To control variables, the two models used the same training steps, evaluation process, and test set.
6.2 Code Modifications
This module presents the added and modified code from the file BERT.ipynb
to BERT_ablation.ipynb
, where ablation experiments were integrated into the training process to compare experimental results.
6.2.1 Modified Dropout Parameters
- The original model used the default BERT dropout rate (about 0.1).
- In the ablation experiment, the dropout rate was increased to 0.5. This was implemented with the following code:
cell[22]
higher_dropout_rate = 0.5 # 原始BERT的dropout率通常为0.1
ablation_model = AutoModelForTokenClassification.from_pretrained(
model_name,
num_classes=5,
hidden_dropout_prob=higher_dropout_rate, # 修改隐藏层dropout率
attention_probs_dropout_prob=higher_dropout_rate # 修改注意力机制dropout率
)

6.2.2 Modified Training Function
- The modified training function ensures that both the original and ablation models use the same inputs, with the only difference being the dropout rate inside the model.

6.2.3 Use the same evaluation function to ensure a single variable
- Since the input format was not changed, a specialized evaluation function for the ablation model was no longer needed.
- The original evaluation function can be reused to evaluate both models.
6.2.4 Added Garbage Collection
- During training, garbage collection is performed every 100 steps.
- It is also triggered once at the end of training.

6.2.5 Added Model Performance and Segmentation Comparison
- The same test data was used to evaluate both the original and ablation models.
- Word segmentation results were compared across multiple example sentences.

test_texts = [
"北京大学是中国最著名的高等学府之一",
"今天天气真好我们一起去公园散步吧",
"人工智能技术正在快速发展并改变我们的生活方式"
]
for i, test_text in enumerate(test_texts):
original_result = infer(model, test_text, tokenizer, id2label)
ablation_result = infer(ablation_model, test_text, tokenizer, id2label)
# 打印对比结果

6.2.6 Added Time Recording and Comparison
Recorded training time for both the original model and the ablation model.
Compared time differences between the two at the end of the experiment.
This is a partial screenshot of the running results of the model trained using GPU on the AutoDL platform.



6.3 Ablation Experiment Results
The training curves clearly demonstrate the negative impact of an excessively high dropout rate on model performance. As shown in the first plot, the low-dropout model (in pink) rapidly converges, with training loss dropping close to zero. In contrast, the high-dropout model (in blue) maintains a consistently high loss throughout training, suggesting that learning is hindered.
The second plot further confirms this observation, showing that the low-dropout model steadily improves and maintains a high development score, while the high-dropout model fails to achieve meaningful performance gains. These results highlight the importance of properly tuning the dropout rate to ensure effective training and generalization.
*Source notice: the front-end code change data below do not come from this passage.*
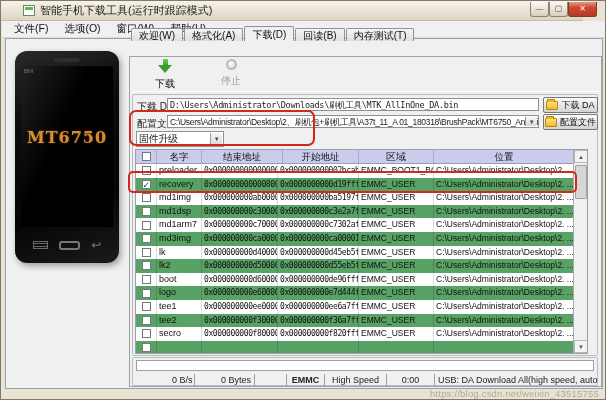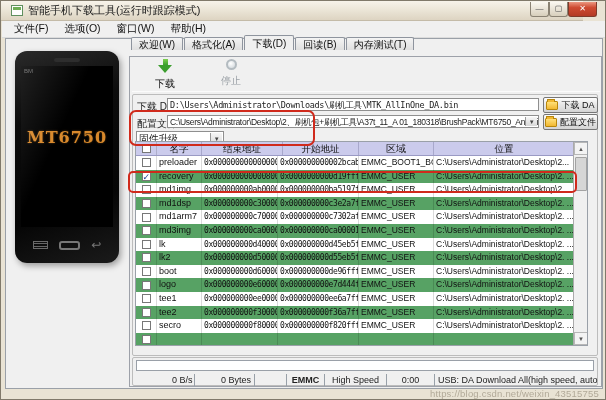"智能手机下载工具(运行时跟踪模式)" .titlebar { padding: 0 10px -> 0 22px }
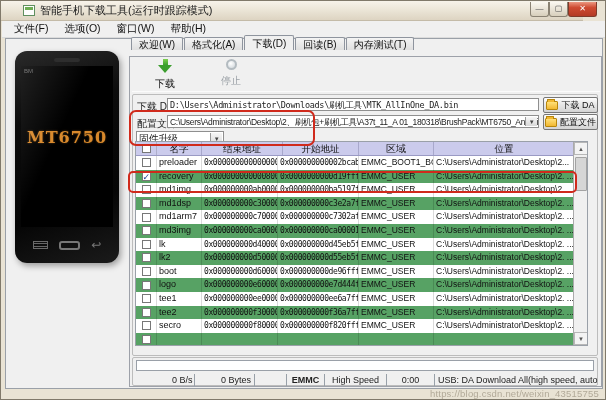"欢迎(W)" .tabs { top: 35px -> 26px }
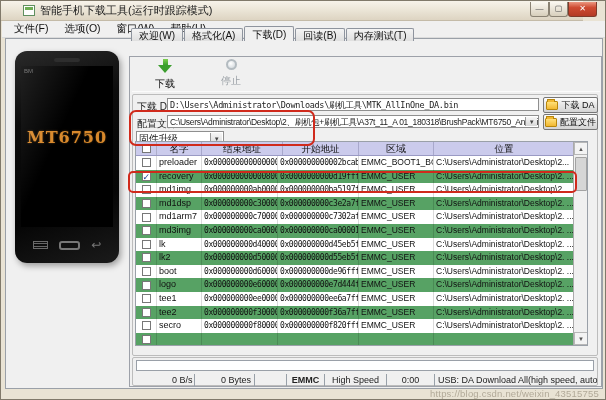"名字" .tbl { top: 140px -> 148px }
6.4 Analysis and Discussion
The results of this study reveal the role of dropout settings in the fine-tuning process. A higher dropout rate (0.5) discards too much contextual information, while excessive regularization during fine-tuning hinders the model from learning contextual connections, resulting in underfitting and reduced generalization ability.
While dropout can prevent overfitting, this study shows that in a transfer learning setting like fine-tuning BERT, milder and smaller regularization is often more effective in retaining pre-training knowledge.
7. References
- AI Studio. (2025). 基于BERT实现中文分词 [BERT-based Chinese Word Segmentation]. Retrieved from https://aistudio.baidu.com/projectdetail/9002250
- Emerson, T. (2005). The Second International Chinese Word Segmentation Bakeoff. In Proceedings of the Fourth SIGHAN Workshop on Chinese Language Processing (pp. 123–133).